The plane was in full compliance with government loading requirements. The trouble was that the FAA bases load regulations on a decades-old estimate of what folks weigh, and how much luggage they drag along with them. After the crash, the FAA adjusted these estimates upward by ten pounds or so, but that wasn't nearly enough: the latest regulations call for an additional estimate increase of 9 pounds for men, and 18 pounds (!) for women. Much the same thing happened in 2006 with the Coast Guard, when an overloaded water taxi capsized and drowned 5 people. Apparently fat doesn't float, or at least not enough.
Now, a large portion - a hefty helping, as it were - of the blame can be placed on individual freedom. After all, nobody is strapping down Americans and stuffing them full of Big Macs and milkshakes. And the increasing affluence that allows people to eat in restaurants more frequently is something to be celebrated, not mourned.
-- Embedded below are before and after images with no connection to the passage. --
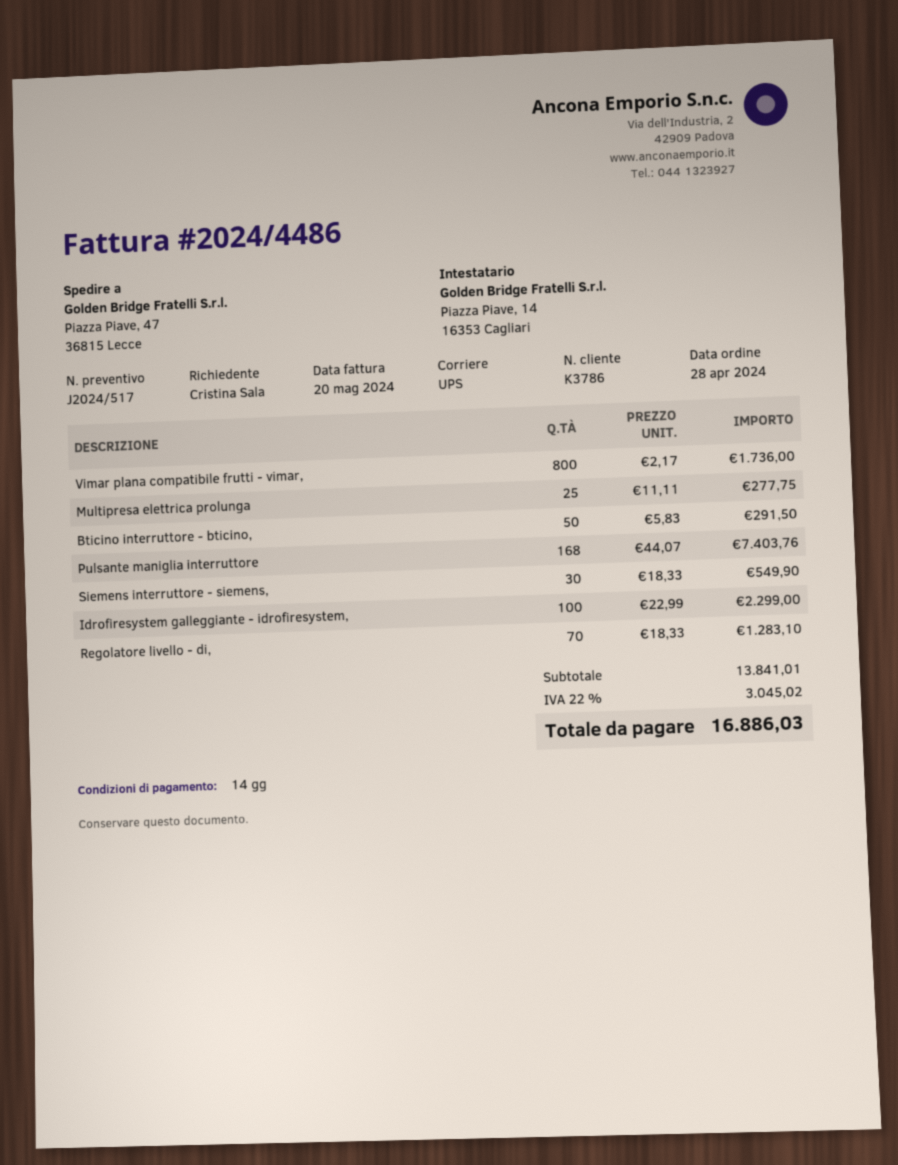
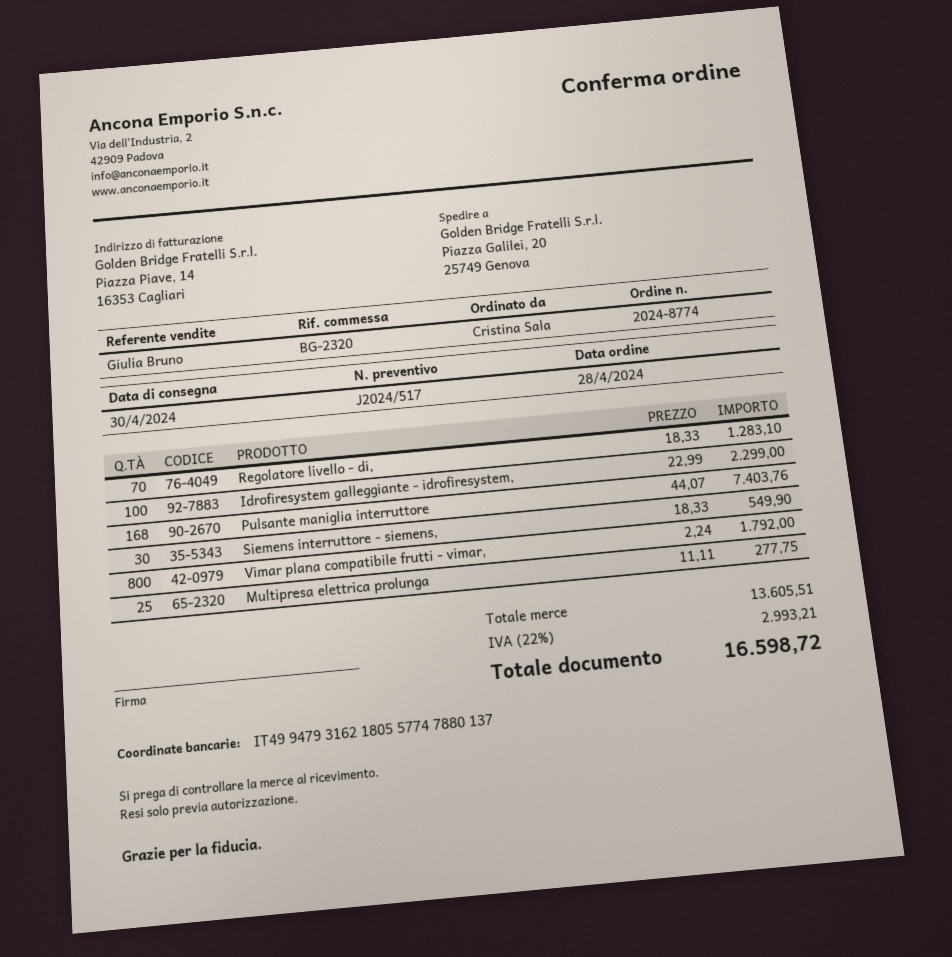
ship to: Piazza Piave, 47, 36815 Lecce -> Piazza Galilei, 20, 25749 Genova
Vimar plana compatibile frutti - vimar,: 800 x 2.17 = 1736.00 -> 800 x 2.24 = 1792.00
Bticino interruttore - bticino,: 50 x 5.83 = 291.50 -> none
subtotal: 13841.01 -> 13605.51
tax: 22% = 3045.02 -> 22% = 2993.21
total: 16886.03 -> 16598.72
Never prone to being discouraged by previous failure, however, our government now hopes to regulate us to slimness. It's not the feds though. For once, local government is stepping up to the dinner plate. The Board of Health of the City of New York has voted to ban artificial trans fats at restaurants - that is, the source of flavor for everything from cheap fries to ethnic foods.
There is a tremendous amount of research saying that trans fats are bad for you. It's also been thoroughly proven that doughnuts are unhealthy. So is chocolate cake, riding motorcycles, and running with scissors. But all these things are individual, personal choices. Yes, they have a harmful effect on the person making them. Yes, they can cause collateral damage - nobody wants to sit next to Jabba the Hutt on a flight to Singapore. But there are fair and straightforward solutions to such issues, none of which require government intervention, and which place the responsibility squarely where it belongs: on the individual in question.
At some point, reasonable men can agree that some vices should be regulated. Drinking alcohol is a personal choice but, if abused, it can easily lead to negative consequences for plenty of other people. Legalizing drugs produces stagnation on local economies and greatly increases depression and suicide rates - an unfortunate lesson Europe is beginning to learn.
It is hard to imagine any outside consequences that would affect someone else from allowing an individual to eat what he wants or ride a motorcycle without a helmet. The only quasi-rational argument you ever see, is that it costs the taxpayers extra for the health-care costs of such unwise people - but that is an argument against taxpayer-funded health care, not an argument for further infringements of personal freedom. And that must be the deciding factor. Does the personal action affect anyone other than the person making it, and if so, what is the least intrusive way to make amends?
At bottom, what is freedom? It's the right to be allowed to make your own decisions, free of outside interference, as long as they don't harm anyone else; and even then, interfere only insofar as is required to mitigate or compensate for that harm.
Such freedom specifically implies the right to make stupid decisions, and live with the consequences. If we are only allowed to make the right decisions, then we aren't making any decisions at all. And who, exactly, decides what the "right" decision is? Government, obviously; but a worse track record on decision-making would be difficult to find.
No, the only way to be free and fair, is to let people make their own decisions, and to force them to live with the consequences without rushing to bail them out or enact new laws preventing others from following suit. Otherwise, "liberty" is merely a word with no meaning.